## Your goal
Exactly the lines from the one containing "text-indent: -14px;" through the final line of the listing are to be retyped, and nothing more.

....

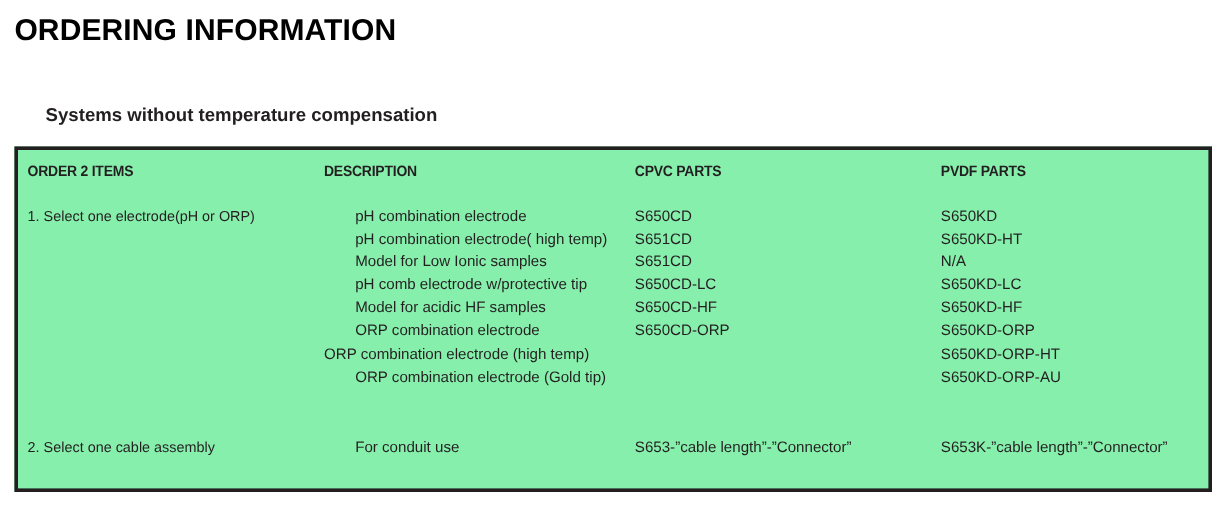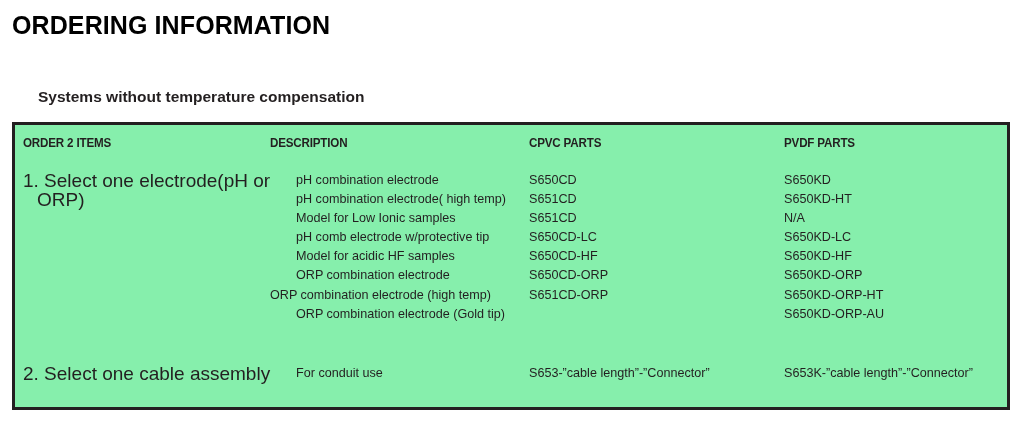--- a/index.html
+++ b/index.html
@@ -87,21 +87,21 @@
   .row-2 { top: 239px; }
 
   .item-line {
     display: block;
     white-space: nowrap;
   }
 
   .numbered-item {
     padding-left: 14px;
     text-indent: -14px;
-    font-size: 19px;
+    font-size: 12px;
     line-height: 19.1px;
   }
 
   .desc-line {
     display: block;
     padding-left: 26px;
   }
   .desc-wrapline {
     display: block;
     white-space: normal;
@@ -151,21 +151,20 @@
     <div class="col col-3">
       <div class="col-header">CPVC PARTS</div>
 
       <div class="row-block row-1">
         <span class="item-line">S650CD</span>
         <span class="item-line">S651CD</span>
         <span class="item-line">S651CD</span>
         <span class="item-line">S650CD-LC</span>
         <span class="item-line">S650CD-HF</span>
         <span class="item-line">S650CD-ORP</span>
-        <span class="item-line">S651CD-ORP</span>
       </div>
 
       <div class="row-block row-2">
         <span class="item-line">S653-”cable length”-”Connector”</span>
       </div>
     </div>
 
     <div class="col col-4">
       <div class="col-header">PVDF PARTS</div>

....

## Your solution
     text-indent: -14px;
-    font-size: 19px;
+    font-size: 12px;
     line-height: 19.1px;
   }
 
   .desc-line {
     display: block;
     padding-left: 26px;
   }
   .desc-wrapline {
     display: block;
     white-space: normal;
@@ -151,21 +151,20 @@
     <div class="col col-3">
       <div class="col-header">CPVC PARTS</div>
 
       <div class="row-block row-1">
         <span class="item-line">S650CD</span>
         <span class="item-line">S651CD</span>
         <span class="item-line">S651CD</span>
         <span class="item-line">S650CD-LC</span>
         <span class="item-line">S650CD-HF</span>
         <span class="item-line">S650CD-ORP</span>
-        <span class="item-line">S651CD-ORP</span>
       </div>
 
       <div class="row-block row-2">
         <span class="item-line">S653-”cable length”-”Connector”</span>
       </div>
     </div>
 
     <div class="col col-4">
       <div class="col-header">PVDF PARTS</div>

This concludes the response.